Exercise details: Nothing outside the stretch is wanted. Repeat exactly the lines of the listing below from the one that contains "html: <div> <span>" through the one that contains "font-style: italic ->", both ends included.

Material shown:
# # # #

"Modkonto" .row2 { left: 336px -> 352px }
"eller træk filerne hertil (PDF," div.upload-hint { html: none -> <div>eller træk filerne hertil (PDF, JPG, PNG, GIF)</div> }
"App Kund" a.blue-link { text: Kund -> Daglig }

# # # #

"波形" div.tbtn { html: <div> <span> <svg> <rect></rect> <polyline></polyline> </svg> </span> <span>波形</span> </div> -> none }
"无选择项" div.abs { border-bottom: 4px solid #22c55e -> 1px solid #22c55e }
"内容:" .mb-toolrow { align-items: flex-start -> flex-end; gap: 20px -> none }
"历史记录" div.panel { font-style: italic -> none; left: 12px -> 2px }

# # # #

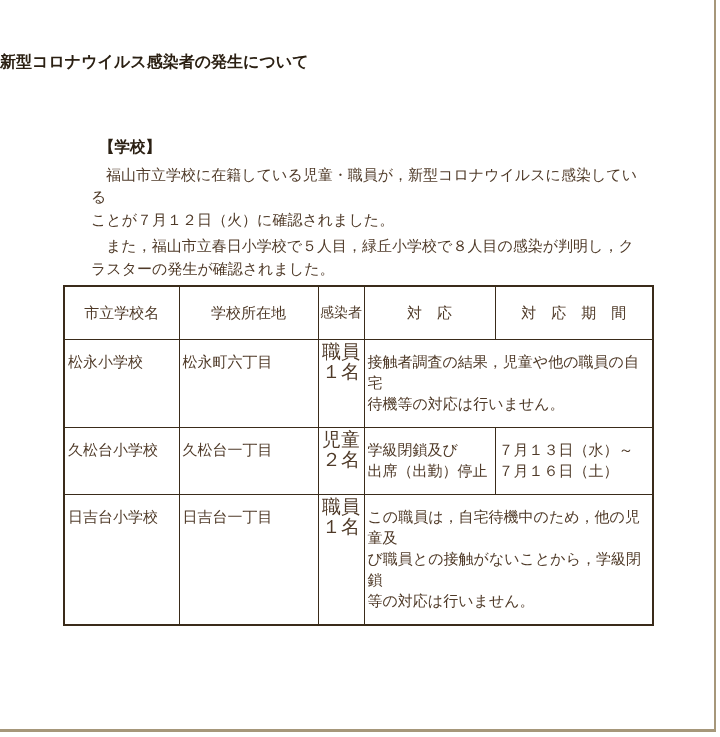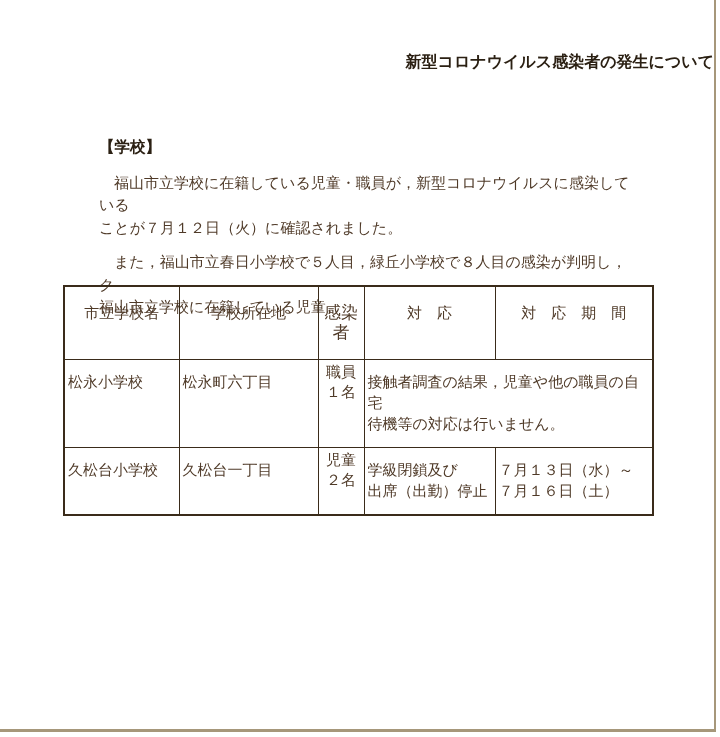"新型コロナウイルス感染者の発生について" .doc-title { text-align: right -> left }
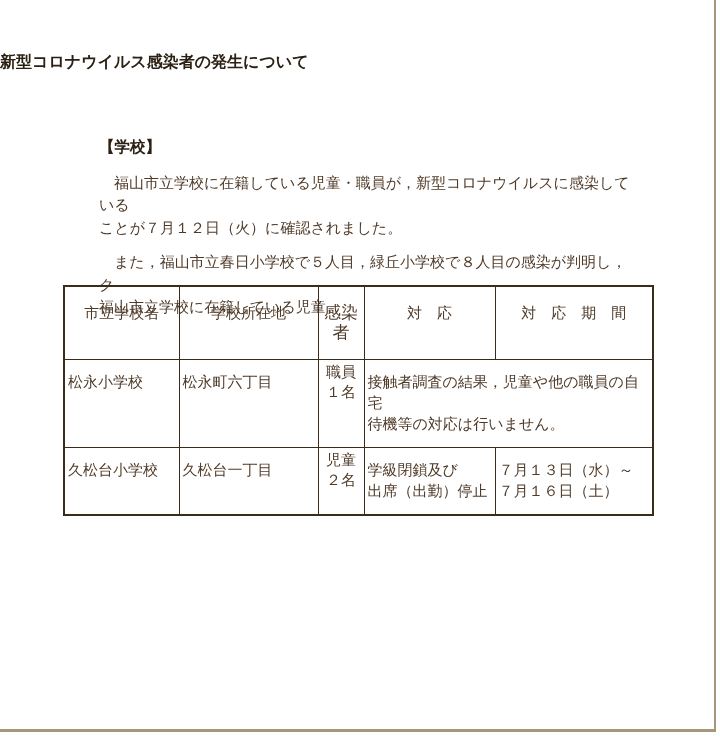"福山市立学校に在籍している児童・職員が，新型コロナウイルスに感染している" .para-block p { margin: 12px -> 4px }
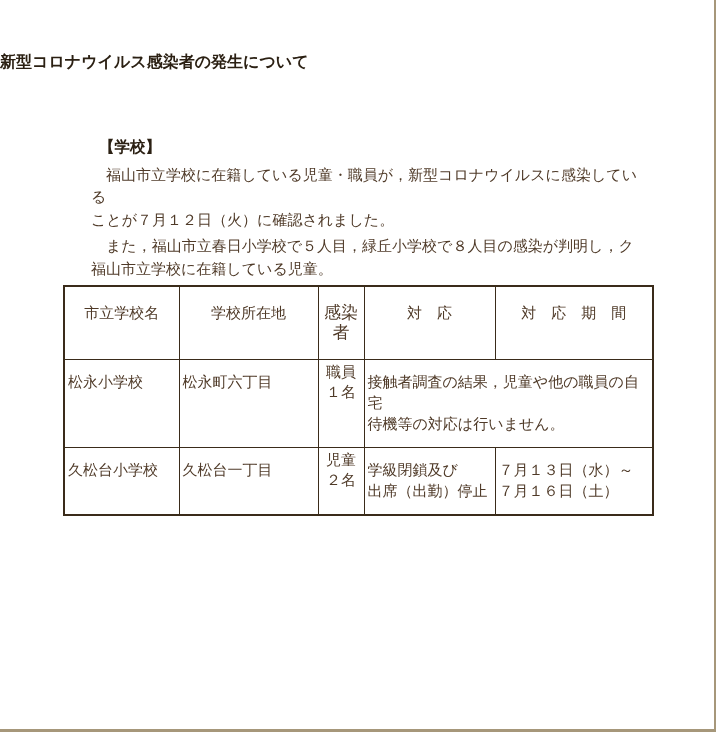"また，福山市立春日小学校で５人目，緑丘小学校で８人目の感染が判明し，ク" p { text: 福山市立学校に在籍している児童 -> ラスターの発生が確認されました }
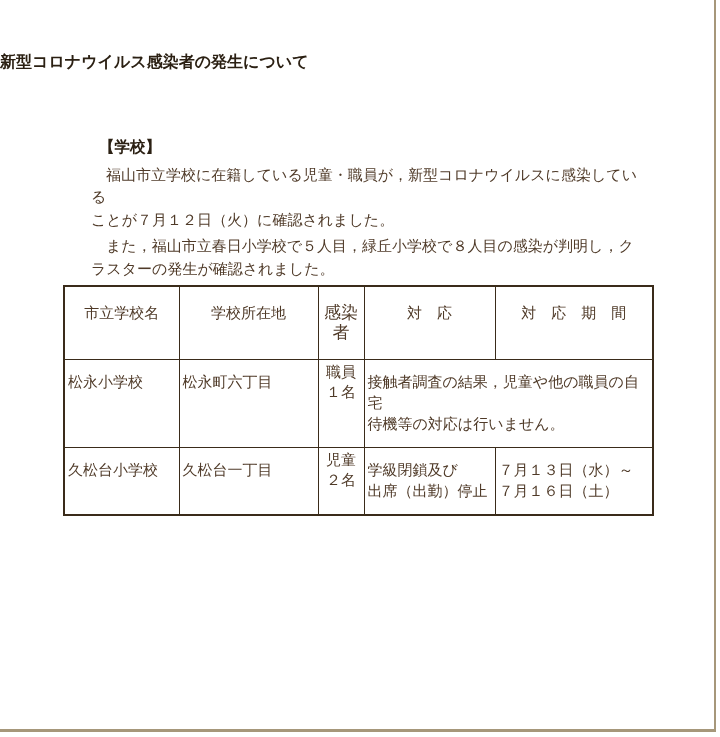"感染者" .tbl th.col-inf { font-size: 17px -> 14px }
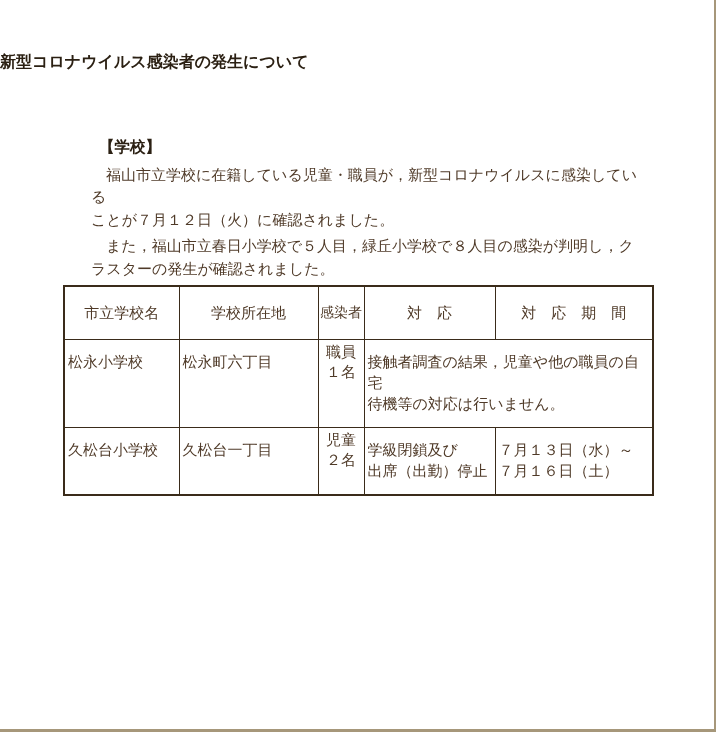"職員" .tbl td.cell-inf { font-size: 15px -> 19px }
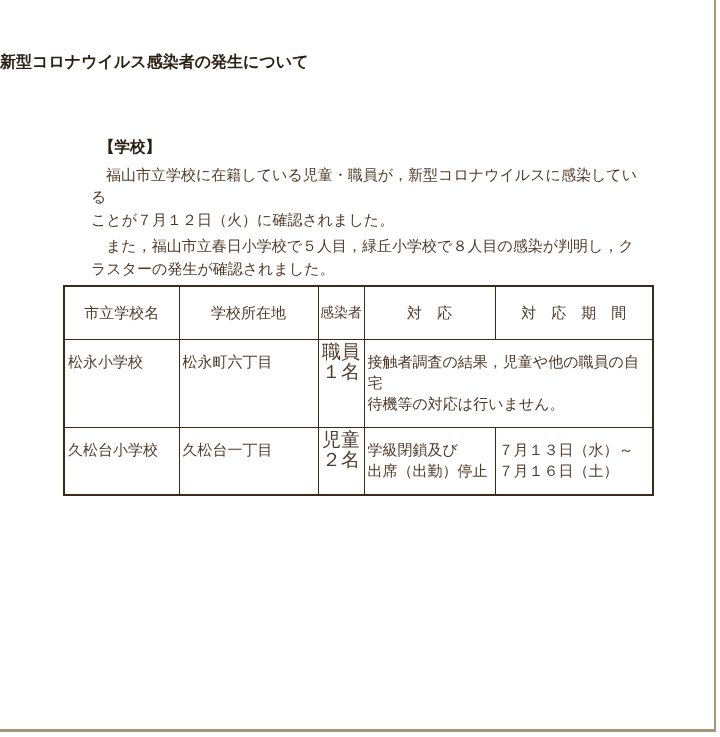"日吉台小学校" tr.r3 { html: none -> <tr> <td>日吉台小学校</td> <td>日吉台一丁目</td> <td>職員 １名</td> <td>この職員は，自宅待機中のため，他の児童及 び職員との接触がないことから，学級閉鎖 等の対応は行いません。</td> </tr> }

# # # #

Written reply:
"波形" div.tbtn { html: <div> <span> <svg> <rect></rect> <polyline></polyline> </svg> </span> <span>波形</span> </div> -> none }
"无选择项" div.abs { border-bottom: 4px solid #22c55e -> 1px solid #22c55e }
"内容:" .mb-toolrow { align-items: flex-start -> flex-end; gap: 20px -> none }
"历史记录" div.panel { font-style: italic -> none; left: 12px -> 2px }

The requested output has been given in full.